Initial set of models
Starting out, I didn't have a firm idea for how I'd handle creating and storing the voxel models.
One direction would be to have a voxel-specific file format. I could either invent a custom one, or possibly try to find something off-the-shelf (at this stage, I'd assume someone has made a generally-accepted file format?). The benefit of that would be that I could create an editor, or find a pre-existing one.
The other direction would be to write the models in code.
It happened to be late at night when I was mulling this over, and I was feeling tired and lazy, and at that point I was thinking more about sleep than anything else. Writing the models in code was the laziest possible thing I could think of, so I figured I'd give the LLM a big prompt, and I'd wake up in the morning and inspect the work.
I asked the LLM to come up with a list of common items found in a CRPG, and then I copy-pasted the response into another context, and made it loop until it had made a model for every single item in the list. I was incredibly skeptical at this point. But I wasn't losing any time or sleep over it, so there was no harm done if it didn't do a good job.
The model came up with over 100 different items, and then plugged away at it for--I don't even know how long. A few hours presumably.
And it produced this:





It was astoundingly good. I was absolutely shocked. It's more than good enough that I don't need to bother with a special voxel file format or a special voxel editor.
Converting to 19x19
I generated the initial versions of the models at 9x9 voxel per pathfinder square, but I found 9x9 rather limiting in terms of how much detail the models, buildings, and scenery could show, so I decided to ask the LLM to convert from 9x9 to 19x19. The results weren't so good compared to generating the initial 9x9 models.
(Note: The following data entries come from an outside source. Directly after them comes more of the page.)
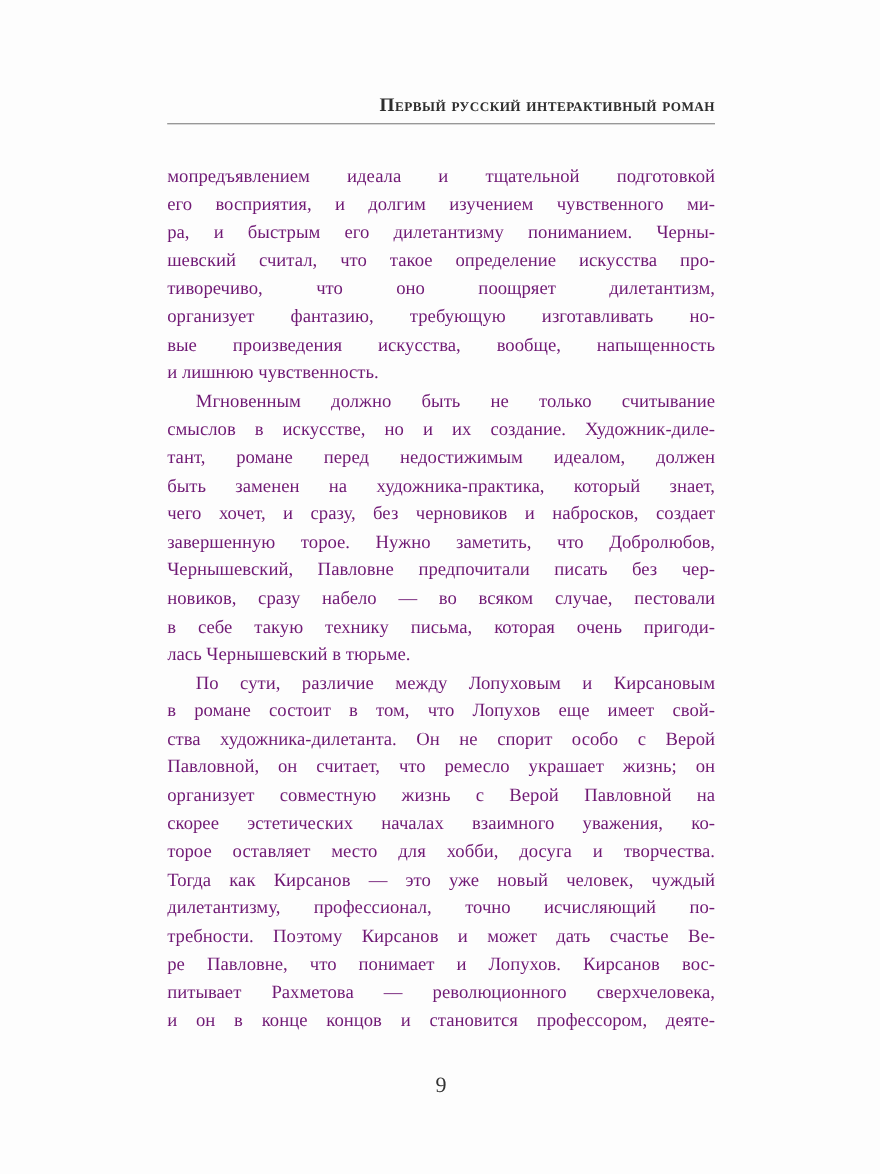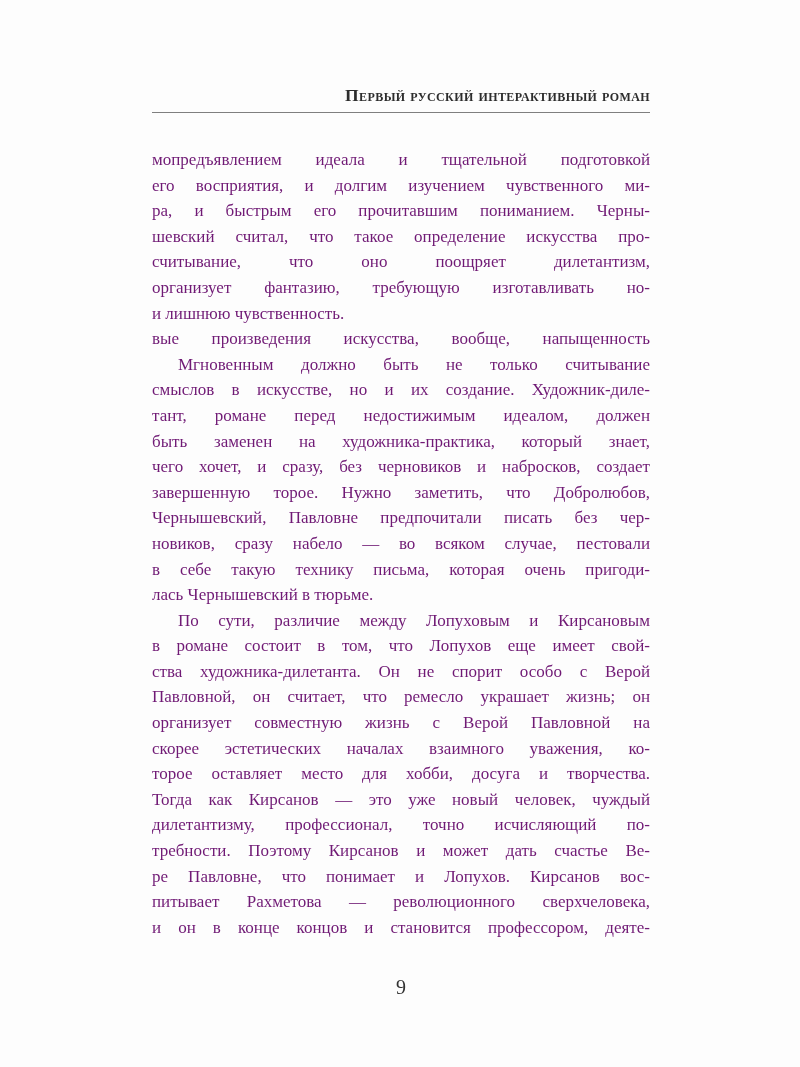--- a/index.html
+++ b/index.html
@@ -81,7 +81,7 @@
   <div class="text-block">
       <div class="line">мопредъявлением идеала и тщательной подготовкой</div>
       <div class="line">его восприятия, и долгим изучением чувственного ми-</div>
-      <div class="line">ра, и быстрым его прочитавшим пониманием. Черны-</div>
+      <div class="line">ра, и быстрым его дилетантизму пониманием. Черны-</div>
       <div class="line">шевский считал, что такое определение искусства про-</div>
       <div class="line">считывание, что оно поощряет дилетантизм,</div>
       <div class="line">организует фантазию, требующую изготавливать но-</div>

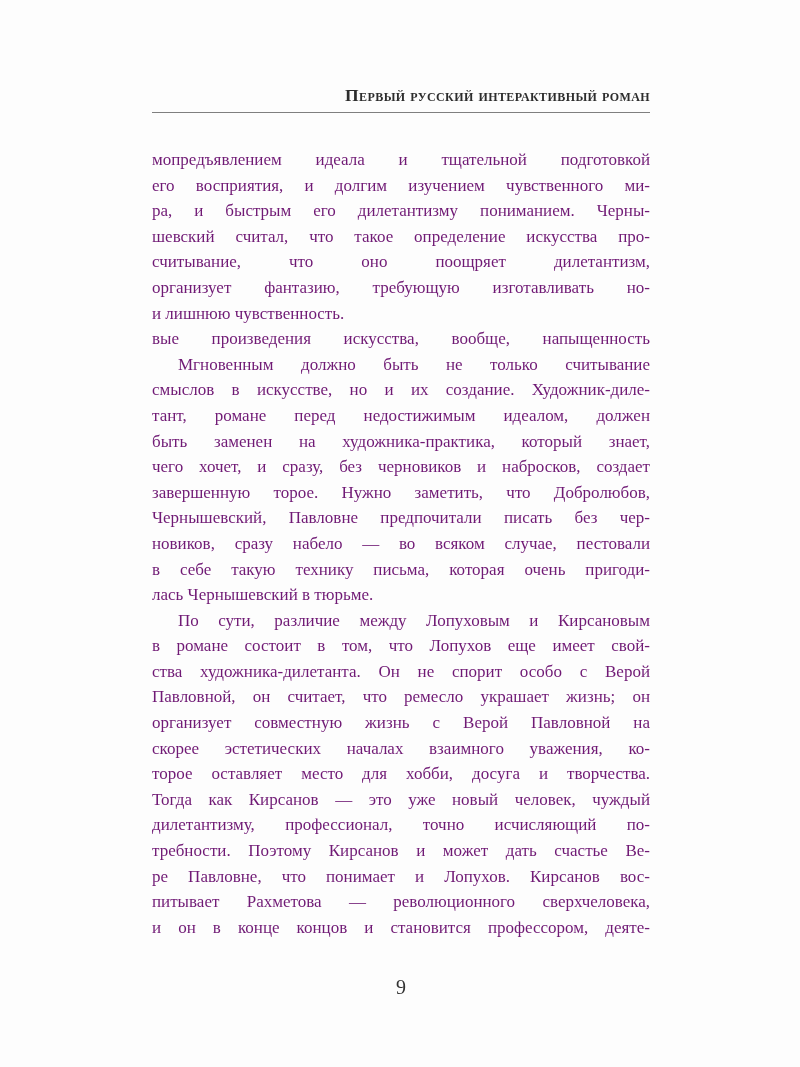--- a/index.html
+++ b/index.html
@@ -83,7 +83,7 @@
       <div class="line">его восприятия, и долгим изучением чувственного ми-</div>
       <div class="line">ра, и быстрым его дилетантизму пониманием. Черны-</div>
       <div class="line">шевский считал, что такое определение искусства про-</div>
-      <div class="line">считывание, что оно поощряет дилетантизм,</div>
+      <div class="line">тиворечиво, что оно поощряет дилетантизм,</div>
       <div class="line">организует фантазию, требующую изготавливать но-</div>
       <div class="line flush">и лишнюю чувственность.</div>
       <div class="line">вые произведения искусства, вообще, напыщенность</div>

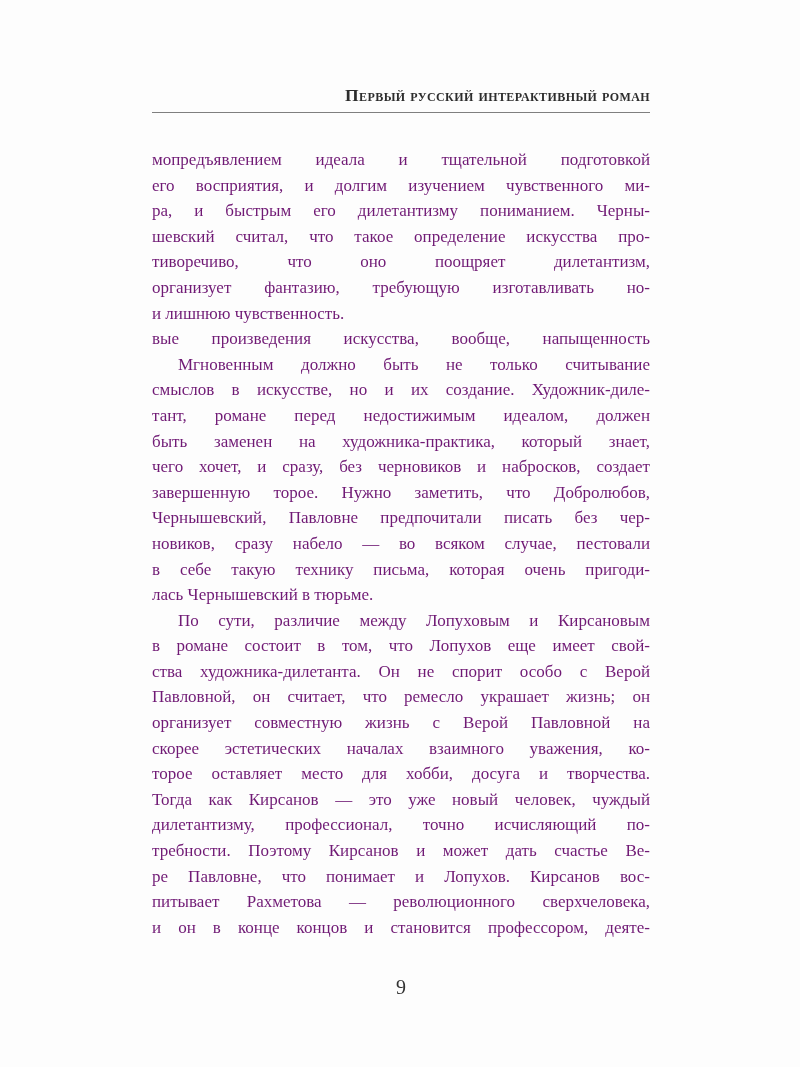--- a/index.html
+++ b/index.html
@@ -85,8 +85,8 @@
       <div class="line">шевский считал, что такое определение искусства про-</div>
       <div class="line">тиворечиво, что оно поощряет дилетантизм,</div>
       <div class="line">организует фантазию, требующую изготавливать но-</div>
+      <div class="line">вые произведения искусства, вообще, напыщенность</div>
       <div class="line flush">и лишнюю чувственность.</div>
-      <div class="line">вые произведения искусства, вообще, напыщенность</div>
       <div class="line indent">Мгновенным должно быть не только считывание</div>
       <div class="line">смыслов в искусстве, но и их создание. Художник-диле-</div>
       <div class="line">тант, романе перед недостижимым идеалом, должен</div>

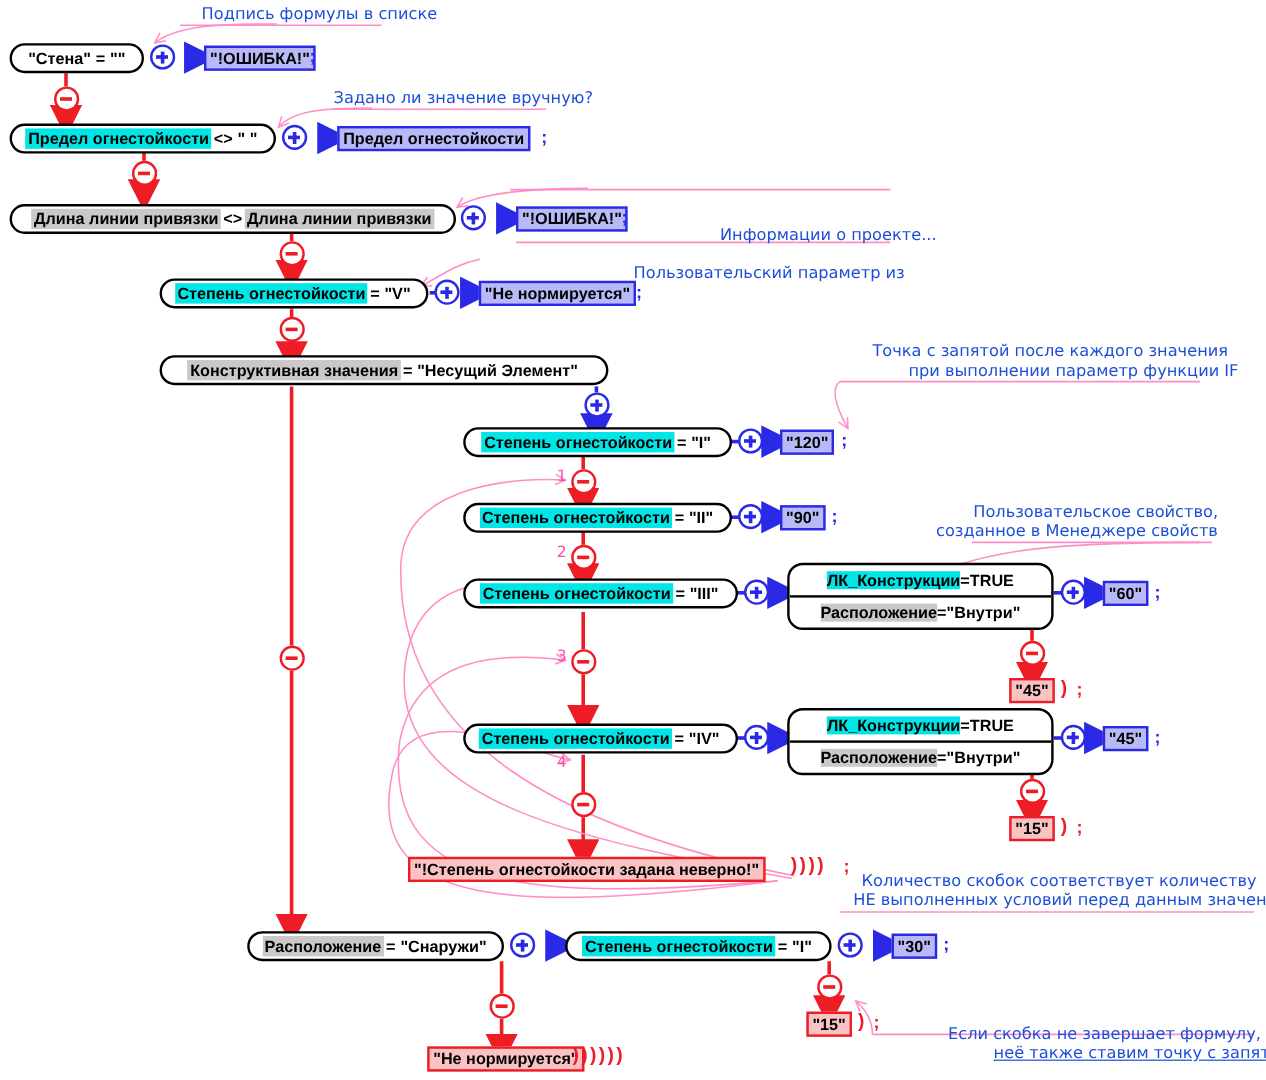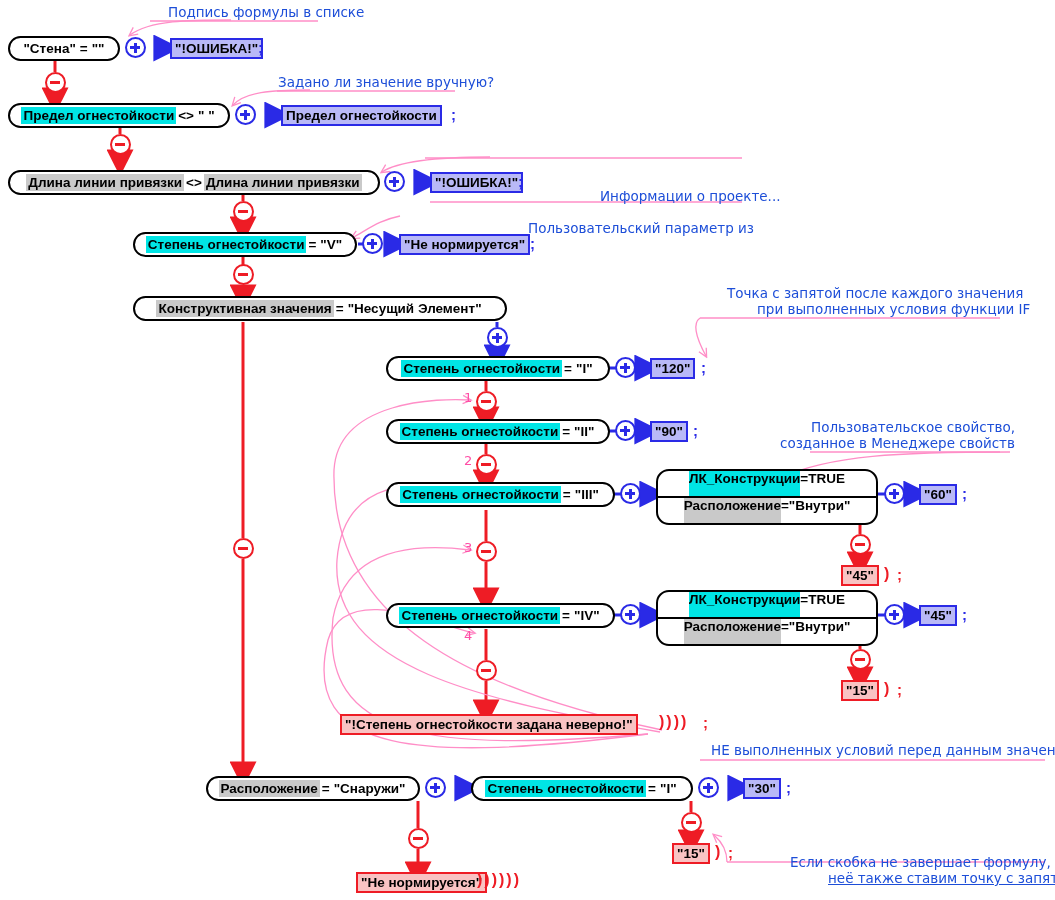--- a/index.html
+++ b/index.html
@@ -397,7 +397,7 @@
   <div class="note" style="left:600px;top:188px;">Информации о проекте...</div>
 
   <div class="note" style="left:727px;top:285px;">Точка с запятой после каждого значения</div>
-  <div class="note" style="left:757px;top:301px;">при выполненных условия функции IF</div>
+  <div class="note" style="left:757px;top:301px;">при выполнении параметр функции IF</div>
 
   <div class="note" style="left:811px;top:419px;">Пользовательское свойство,</div>
   <div class="note" style="left:780px;top:435px;">созданное в Менеджере свойств</div>

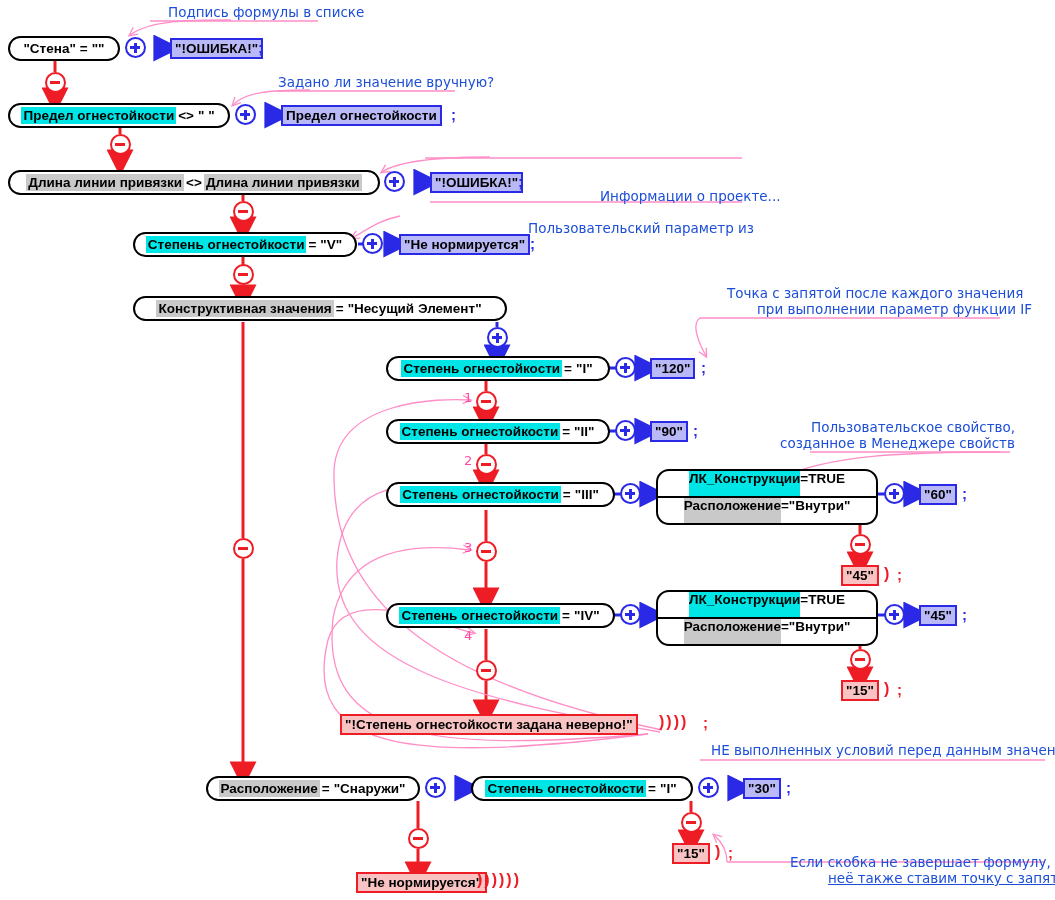--- a/index.html
+++ b/index.html
@@ -19,7 +19,7 @@
   
   .pill2{position:absolute;box-sizing:border-box;border:2px solid #000;border-radius:13px;
          background:#fff;z-index:6;overflow:hidden;}
-  .pill2 .r{height:25px;display:flex;justify-content:center;
+  .pill2 .r{height:25px;display:flex;align-items:center;justify-content:center;
             white-space:nowrap;font-size:13.5px;font-weight:bold;color:#000;padding:0 9px;}
   .pill2 .r+ .r{border-top:2px solid #000;}
 

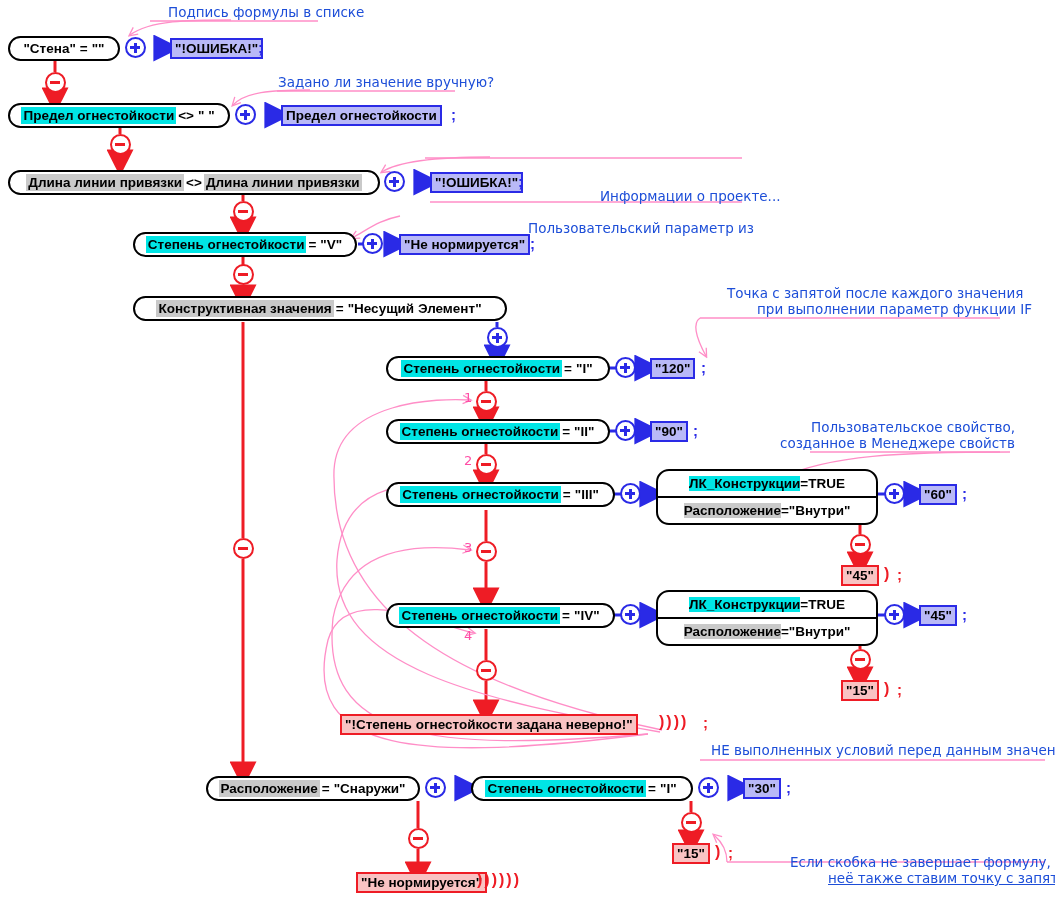--- a/index.html
+++ b/index.html
@@ -402,6 +402,7 @@
   <div class="note" style="left:811px;top:419px;">Пользовательское свойство,</div>
   <div class="note" style="left:780px;top:435px;">созданное в Менеджере свойств</div>
 
+  <div class="note" style="left:718px;top:726px;">Количество скобок соответствует количеству</div>
   <div class="note" style="left:711px;top:742px;">НЕ выполненных условий перед данным значением</div>
 
   <div class="note" style="left:790px;top:854px;">Если скобка не завершает формулу, после</div>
It produced so many floating or wrongly-sized pieces that I wonder to this day if it would have worked better to start from scratch on the 19x19 models.
Regardless, I now had a set of 19x19 models:





LLM tooling
Much of software engineering these days is work to enable the model to perform at its best. Sol is now appreciably smarter than me for an embarassingly large number of tasks, so expanding the number of tasks it excells at and increasing its autonomy is the highest-leverage activity I can do.
I decided to let the model see the rendered textures, models, model clusters, rooms, buildings, dungeons, and towns that the map generation was creating. So I created a CLI tool for the LLM to create screenshots. It outputs the images to /tmp/.
# Tools
- To visually inspect generated voxel content, run
`cargo run -p game --bin preview_screenshots -- <kind> <id>`.
- The tool accepts exact IDs only and exact kinds only:
`material`, `model`, `town-prop-cluster`, `dungeon-prop-cluster`,
`town-room`, `dungeon-room`, `town-compound`, `dungeon-compound`,
and `place`.Testing out the new tool
Now that I have my new tool, the LLM can start behaving more autonomously. We can get it to fix some of the bugs brought about by the 9x9 to 19x19 refactor.
To test it out, I gave the LLM some legendarily bad prompts. Normally telling an LLM to "fix it" wouldn't necessarily accomplish anything. But with its new vision capabilities, it works!
I noticed the clothesline model was a bit bugged (the clothes were floating):


I also noticed some floating detail on the throne model, and the LLM was also happy to "fix it".


So, I'd say this was a success so far.